Environment Minister Amy Adams this week announced the Government's intention to introduce a six-month time limit on the council processing of medium-sized consents.
Specifically, the Government is proposing a 130-working day (six-month) time frame for notified applications and a 100-working day time limit for limited notified applications. This will affect developments such as large housing subdivisions, retirement villages, infrastructure projects, milk and manufacturing processing plants, surface and ground water extraction and gravel extraction, and new retail or industrial developments. Timeframes will still be able to be extended under the current tests in the RMA – ie if special circumstances apply or if the applicant agrees (section 37).
The proposed six-month time limit will not change the current 20-day submission period, and requirements for lodging a complete application with the council will be clarified so that processing can begin early without reducing the amount of information and evidence considered by the council.

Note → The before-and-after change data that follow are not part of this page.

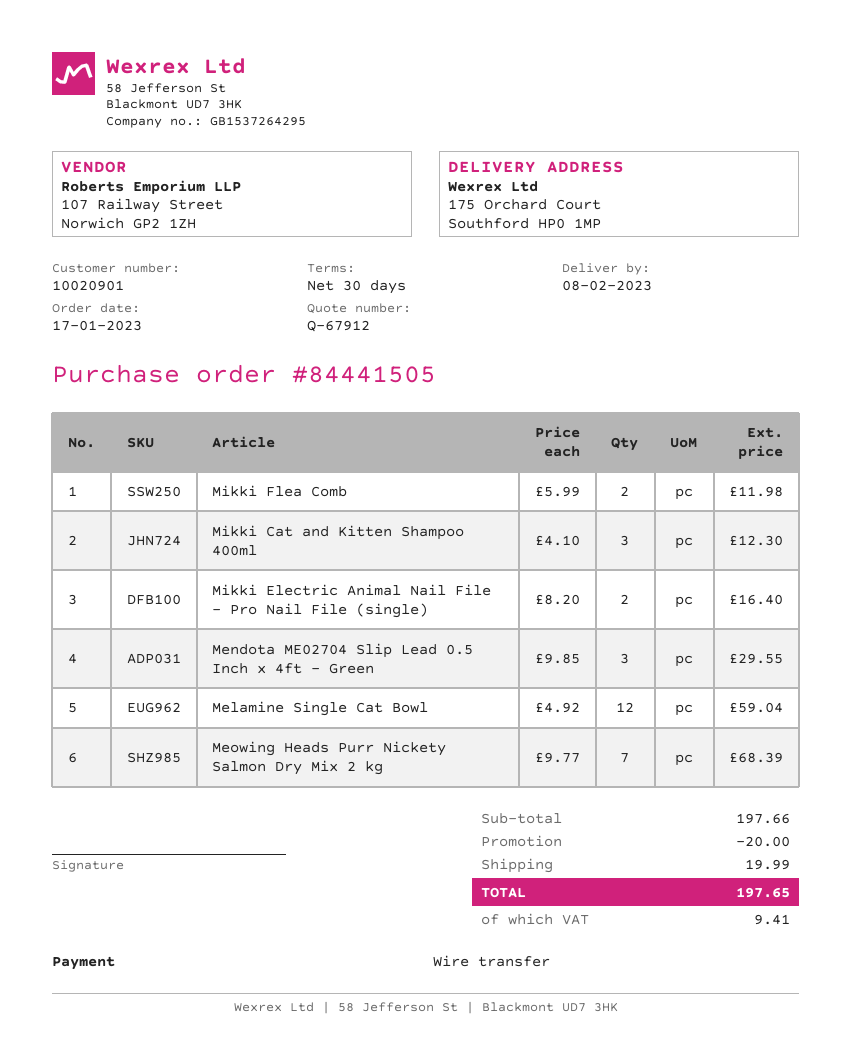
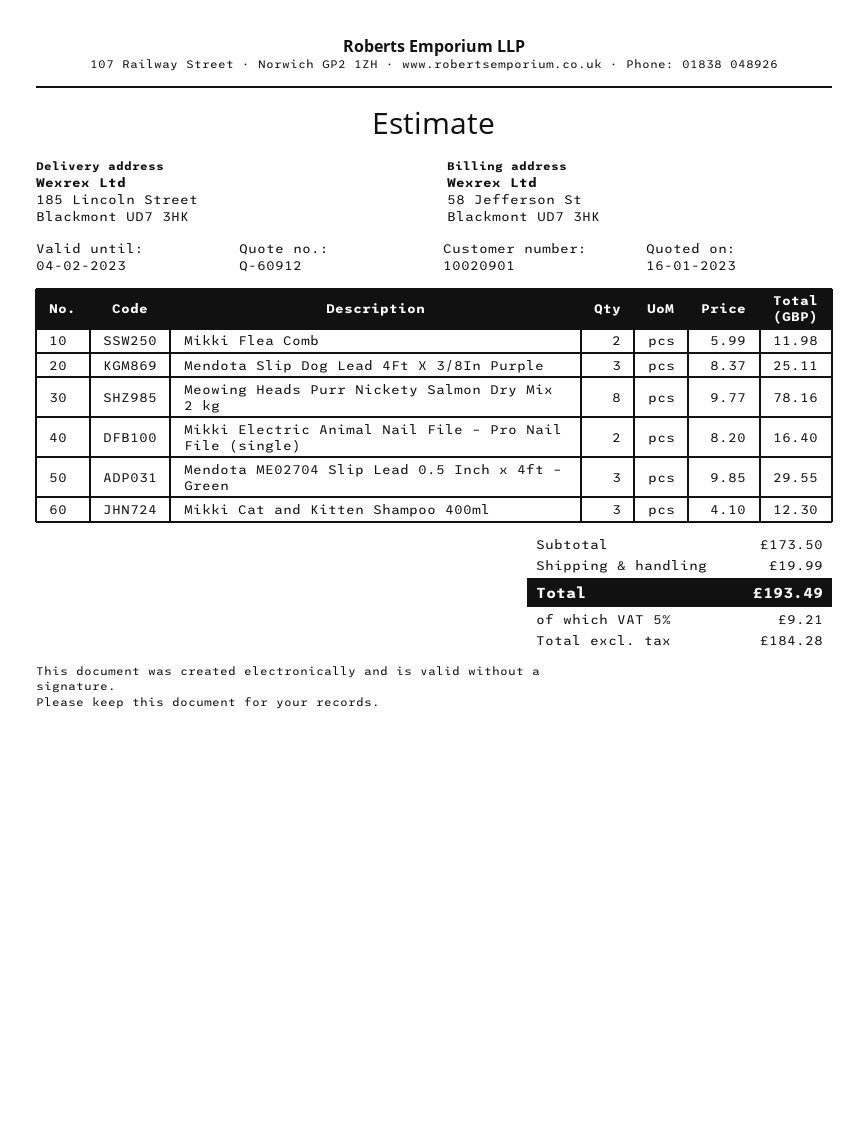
quote number: Q-67912 -> Q-60912
ship to: 175 Orchard Court, Southford HP0 1MP -> 185 Lincoln Street, Blackmont UD7 3HK
Melamine Single Cat Bowl: 12 x 4.92 = 59.04 -> none
Meowing Heads Purr Nickety Salmon Dry Mix 2 kg: 7 x 9.77 = 68.39 -> 8 x 9.77 = 78.16
Mendota Slip Dog Lead 4Ft X 3/8In Purple: none -> 3 x 8.37 = 25.11
subtotal: 197.66 -> 173.50
discount: 20.00 -> none
tax: 9.41 -> 9.21
total: 197.65 -> 193.49

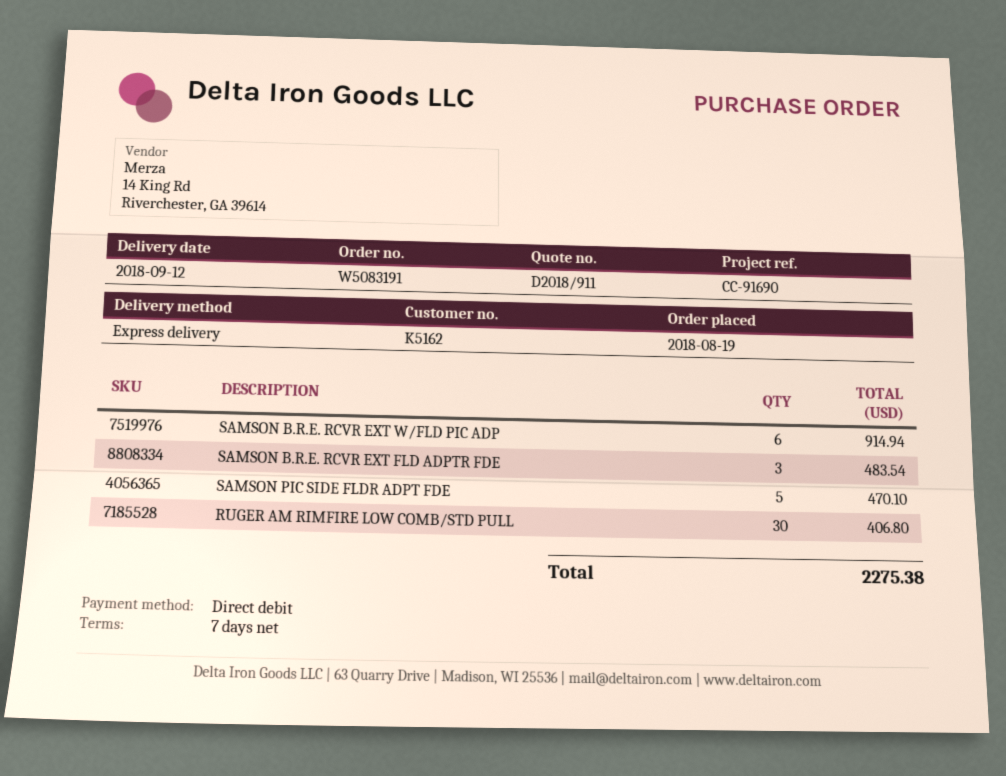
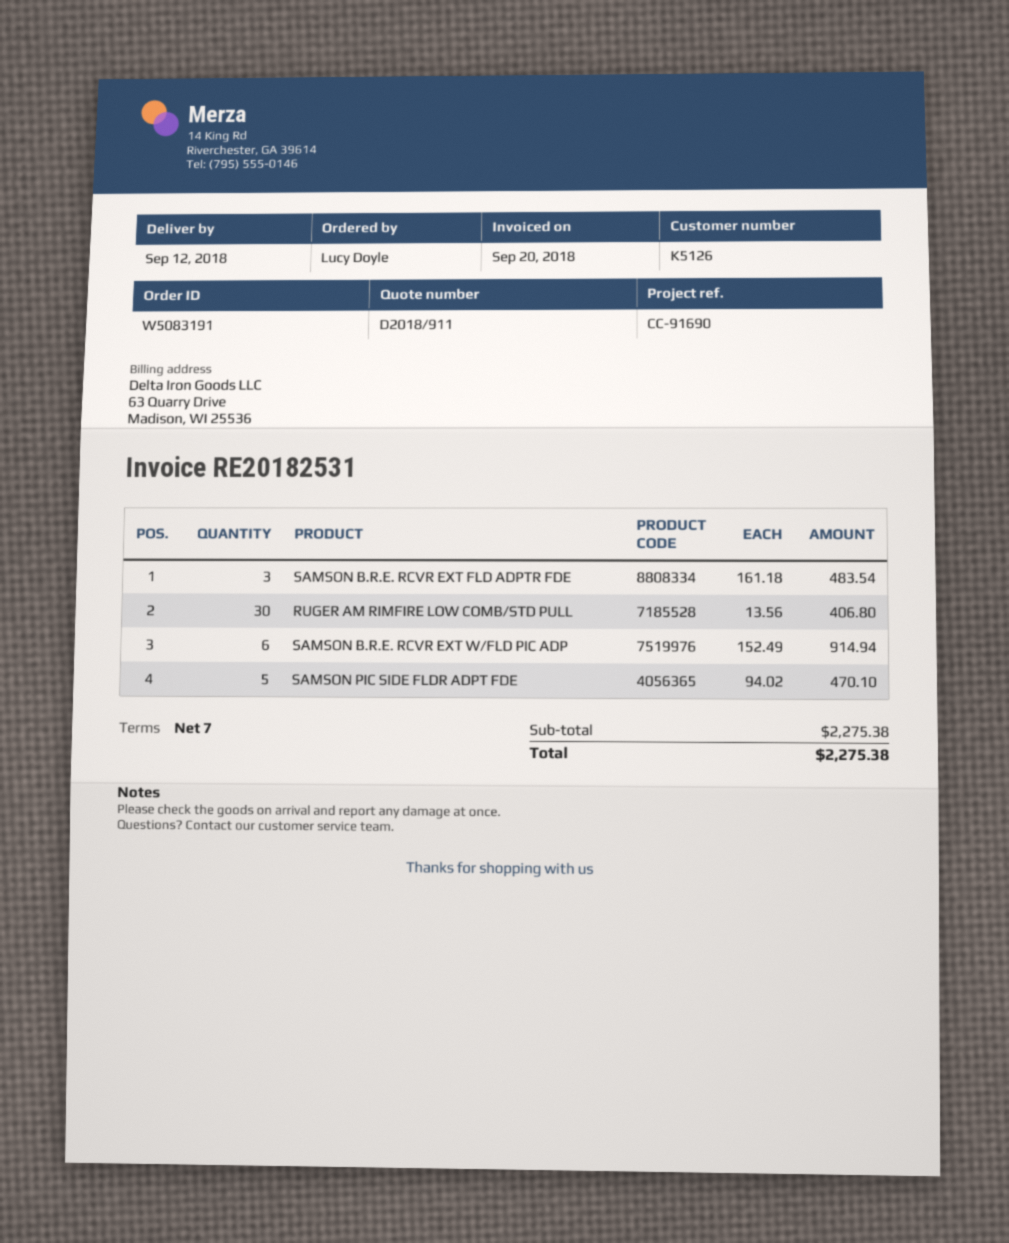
customer number: K5162 -> K5126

Councils will still have the opportunity to ask for further information from applicants.
The proposed change is aimed at avoiding unnecessary costs and delays in consent processing (the average time currently taken to reach a decision on a medium sized consent is about nine months). The change falls within one of the four main work streams the Government has committed to as part of its response to the Productivity Commission's recommendations for improving housing affordability in New Zealand.
The change is to be included in the Government’s Resource Management Reform Bill, to be introduced later this year.
The Government has identified resource management reform as a key focus area of its Business Growth Agenda. More information about the Government's proposed process of wider reform and its consultation agenda will be announced by Ms Adams before the end of the year.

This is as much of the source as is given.